In the recent past, the RBI has allowed the rupee to appreciate against the dollar, by not buying dollars, and not adding rupees to the money supply through this route. This is primarily because there is already too much easy money floating around in the financial system.
This easy money hasn’t led to inflation because banks are going slow on lending and borrowers are being very careful before borrowing. This has ensured that the dynamic of too much money following the same amount of goods and services hasn’t played out and hasn’t created an even higher inflation.
Nevertheless, as the economy continues to recover there is a chance of this happening.

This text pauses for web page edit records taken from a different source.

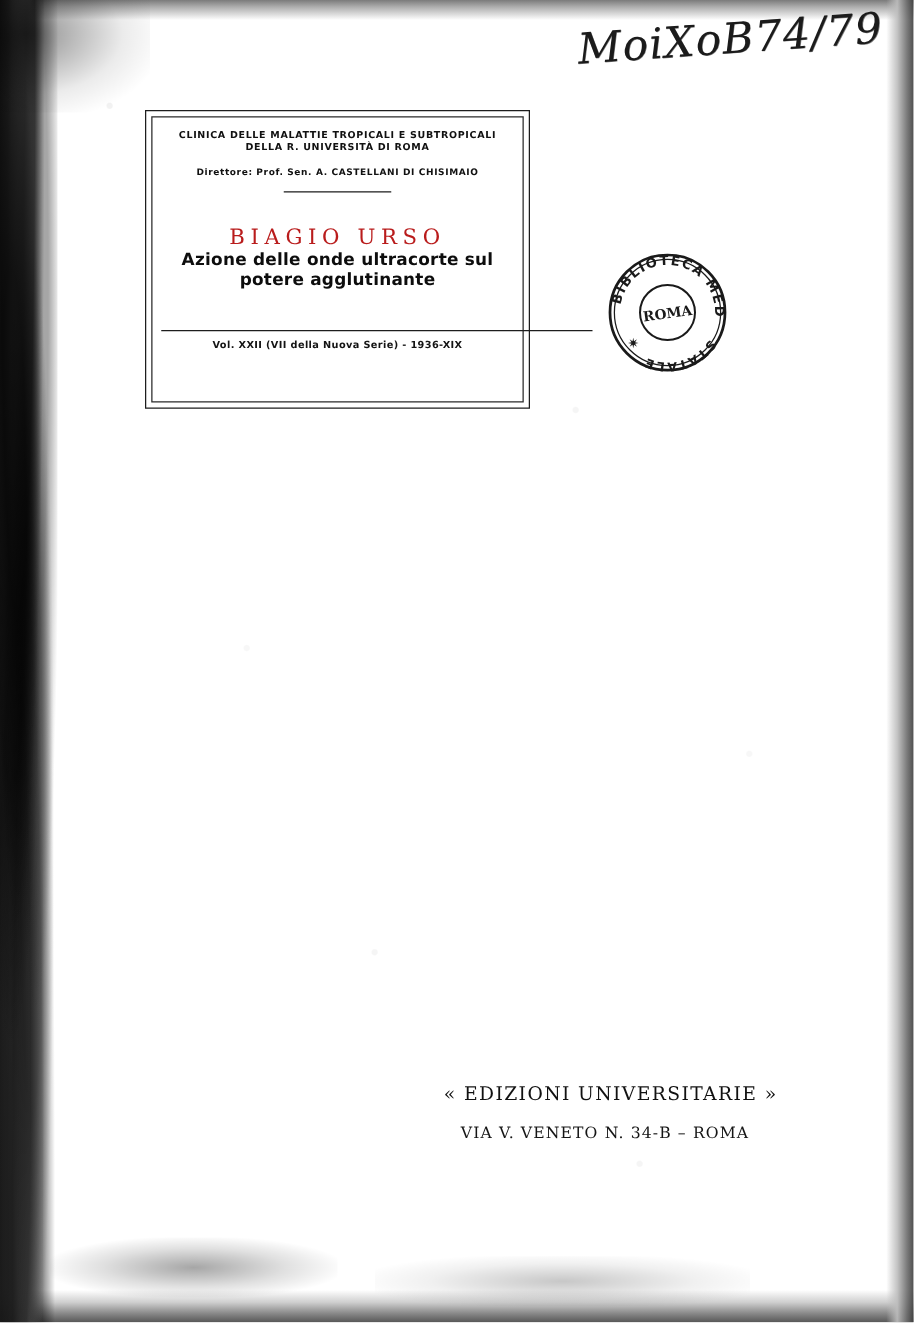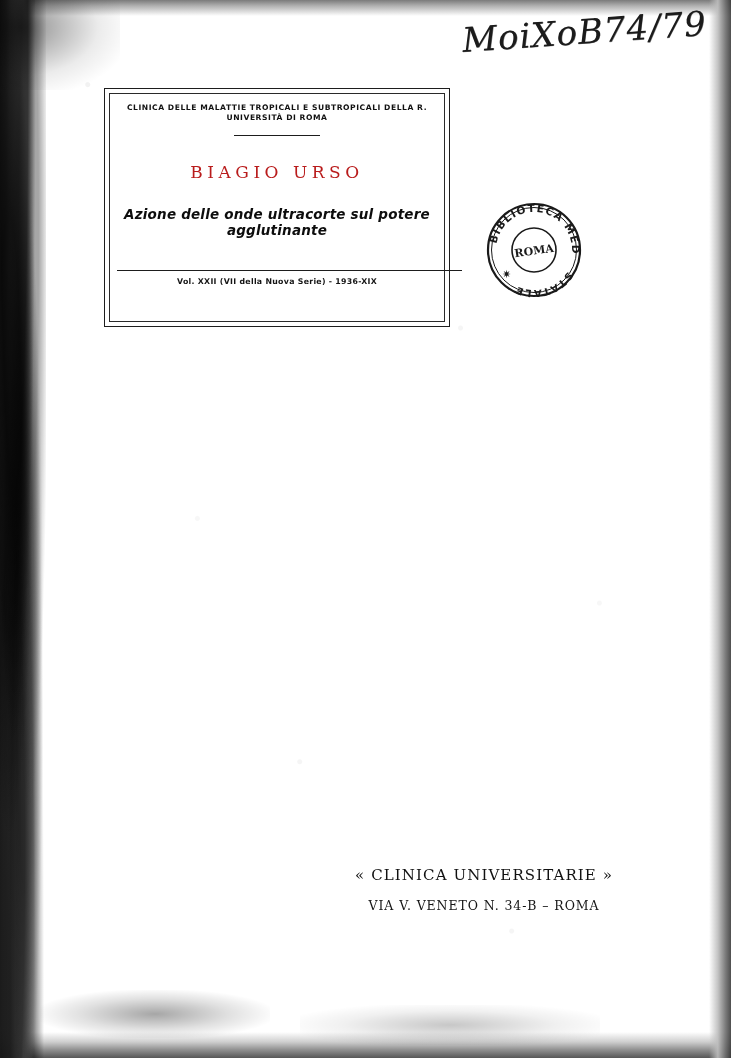"CLINICA DELLE MALATTIE TROPICALI E" .frame { left: 104px -> 116px; width: 346px -> 308px }
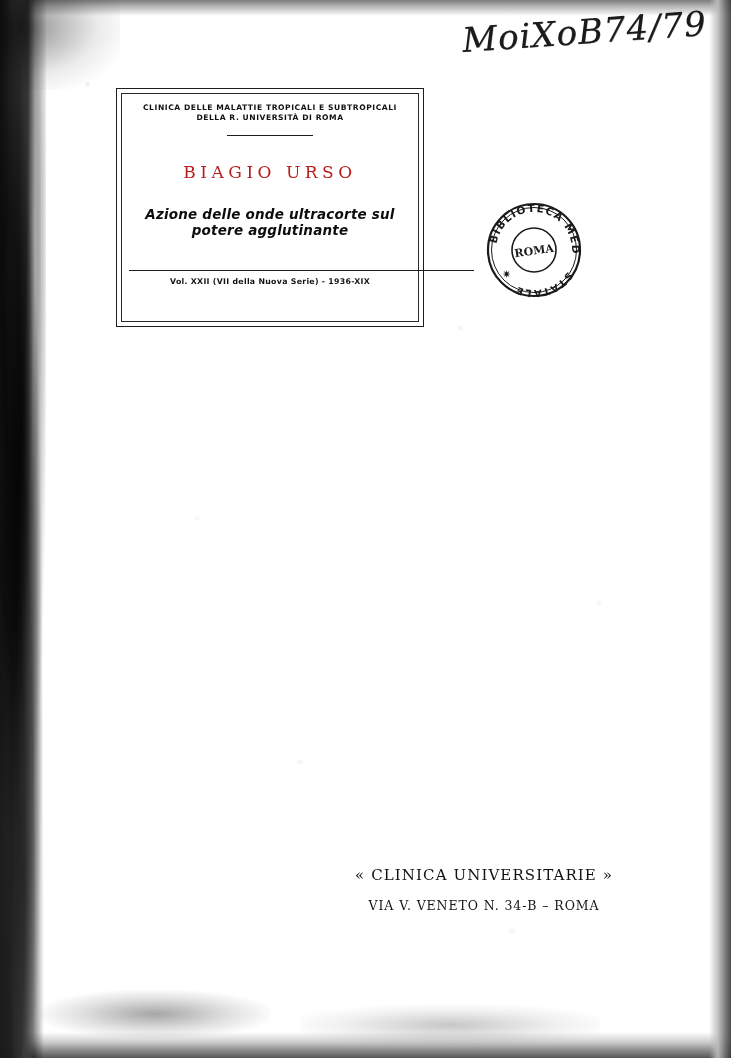"Direttore: Prof. Sen. A. CASTELLANI" div.dir-line { html: none -> <div>Direttore: Prof. Sen. A. CASTELLANI DI CHISIMAIO</div> }
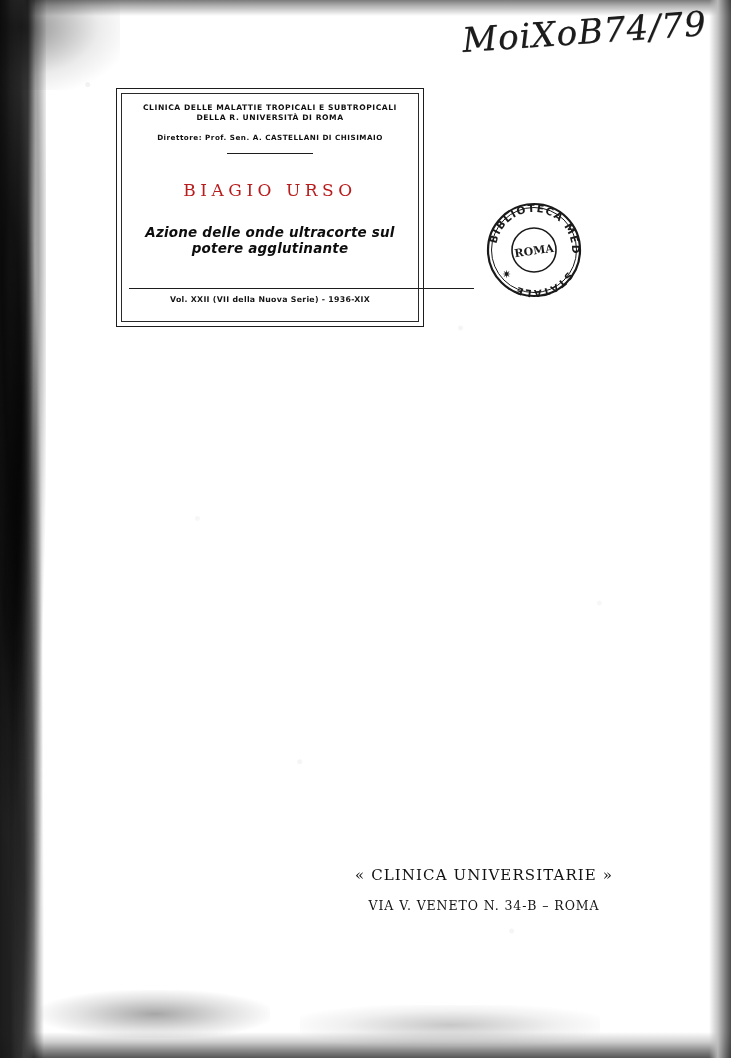"Azione delle onde ultracorte sul" .title { font-style: italic -> none; margin-top: 24px -> none }
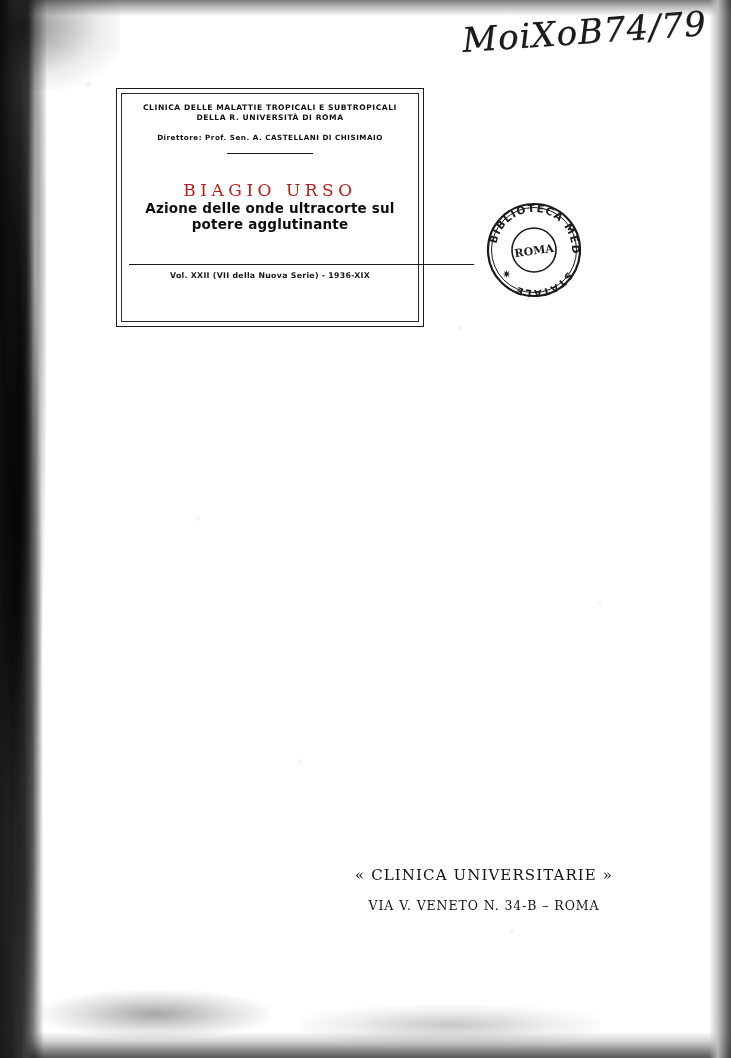"CLINICA UNIVERSITARIE" span { text: CLINICA -> EDIZIONI }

Hence, the RBI needs to be careful with its easy money policy, especially if food inflation starts seeping into the overall inflation.
In the latest monetary policy, the monetary policy committee had said: “The MPC also decided to continue with the accommodative stance as long as necessary – at least during the current financial year and into the next financial year – to revive growth on a durable basis and mitigate the impact of COVID-19 on the economy, while ensuring that inflation remains within the target going forward [italics added].”
In simple English, this means that the RBI will keep driving lower interest rates to create growth. Up until now it doesn’t seem to be worried about its inflation mandate (to maintain the inflation as measured by the consumer price index between the range of 2-6%). But if food inflation remains high and seeps into overall inflation, the RBI will have a major problem at its hand, with all the liquidity it has pumped into the financial system.
9) Even if inflation falls to 4.5-5.4% as the RBI expects it to, the real return on fixed deposits after adjusting for inflation and taxes paid on the interest earned, will continue to remain in negative territory. And that’s not good news for savers as their savings will lose purchasing power. It’s great news for borrowers because inflation means they are repaying their loans in money which is worth less than it was at the time it was borrowed.
10) As much as economists might want us to believe, economics is no science. There are too many ifs and buts and maybes to the predictions that are made. And this is something that every reader needs to be aware of. This is true as much of this situation as it is of others.